The meeting is in response to a petition submitted earlier this summer requesting a townwide vote.
Mano en Mano, a local nonprofit organization that works with diverse populations in the area, was in the middle of planning and constructing a six-unit multifamily housing project that would provide low-income housing for farmworkers when the 180-day moratorium was enacted.
In 2008, Mano en Mano received a $1 million federal grant to build the first-ever, off-farm, farmworker housing in Maine. The 180-day moratorium, which came two years after Mano en Mano initiated the subdivision approval process, halted the project.
Many in Milbridge objected to the project, telling the Bangor Daily News that it would adversely affect their tax rates since the housing units would be nontaxable, and that the population that would move in would cost the community in services and take jobs away from those already living in Milbridge.
Town officials also said they needed time to enact appropriate zoning ordinances and building codes.
Mano en Mano subsequently sued Milbridge saying the moratorium was discriminatory. Director Anais Tomezsko said that since the community perception was that the housing would serve Latino workers, it violated civil rights.
Tomezsko said the housing would serve anyone who is a U.S. citizen and who makes a certain percentage of their living from agriculture or aquaculture. A prospective tenant does not have to be Latino to qualify for the housing, she said.
Milbridge Town Manager Lewis Pinkham said Wednesday that he had no idea how a vote to rescind the moratorium or amend it would affect the existing lawsuit.

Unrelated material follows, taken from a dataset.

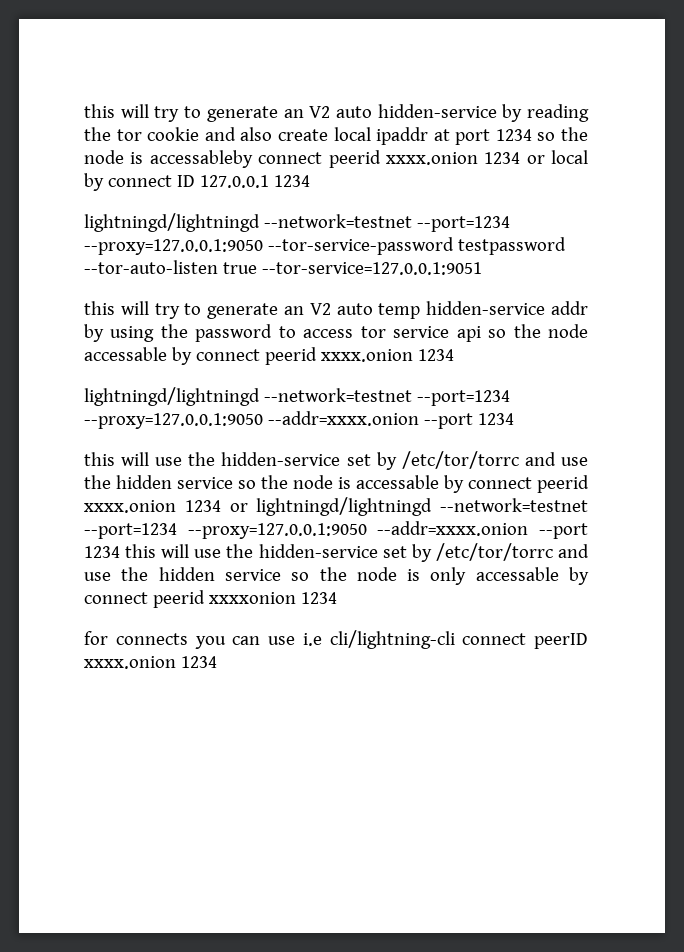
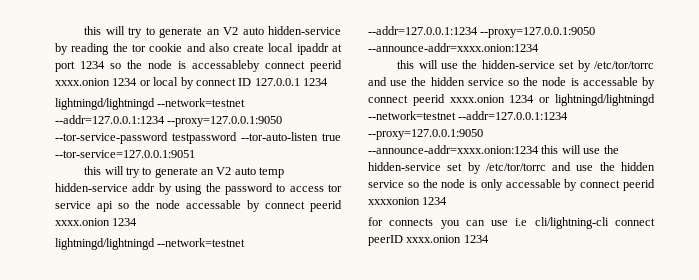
[416,216,510,232] --port=1234 -> [55,115,165,124] --addr=127.0.0.1:1234
[416,390,510,406] [84,411,514,429] --port=1234 --proxy=127.0.0.1:9050 --addr=xxxx.onion --port 1234 -> [368,26,596,38] [368,43,539,52] --addr=127.0.0.1:1234 --proxy=127.0.0.1:9050 --announce-addr=xxxx.onion:1234
[84,521,588,539] [84,546,120,558] --port=1234 --proxy=127.0.0.1:9050 --addr=xxxx.onion --port 1234 -> [458,111,569,120] [368,129,483,140] [368,145,539,154] --addr=127.0.0.1:1234 --proxy=127.0.0.1:9050 --announce-addr=xxxx.onion:1234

Ed Bearor, the attorney for Mano en Mano, said Wednesday that a vote to rescind or amend the moratorium would negate the need for a court hearing scheduled in federal court in Bangor on Oct. 2. He said that action is an application for preliminary injunction and would include testimony and a ruling on whether the moratorium is discriminatory or not.
The warrant for the special town meeting has three articles, aside from electing a moderator.
The first would amend the moratorium to exclude the Mano en Mano project. The second would rescind the entire moratorium.
The third article is unrelated and would require all selectmen’s meetings to be held after 6 p.m. to allow for greater participation.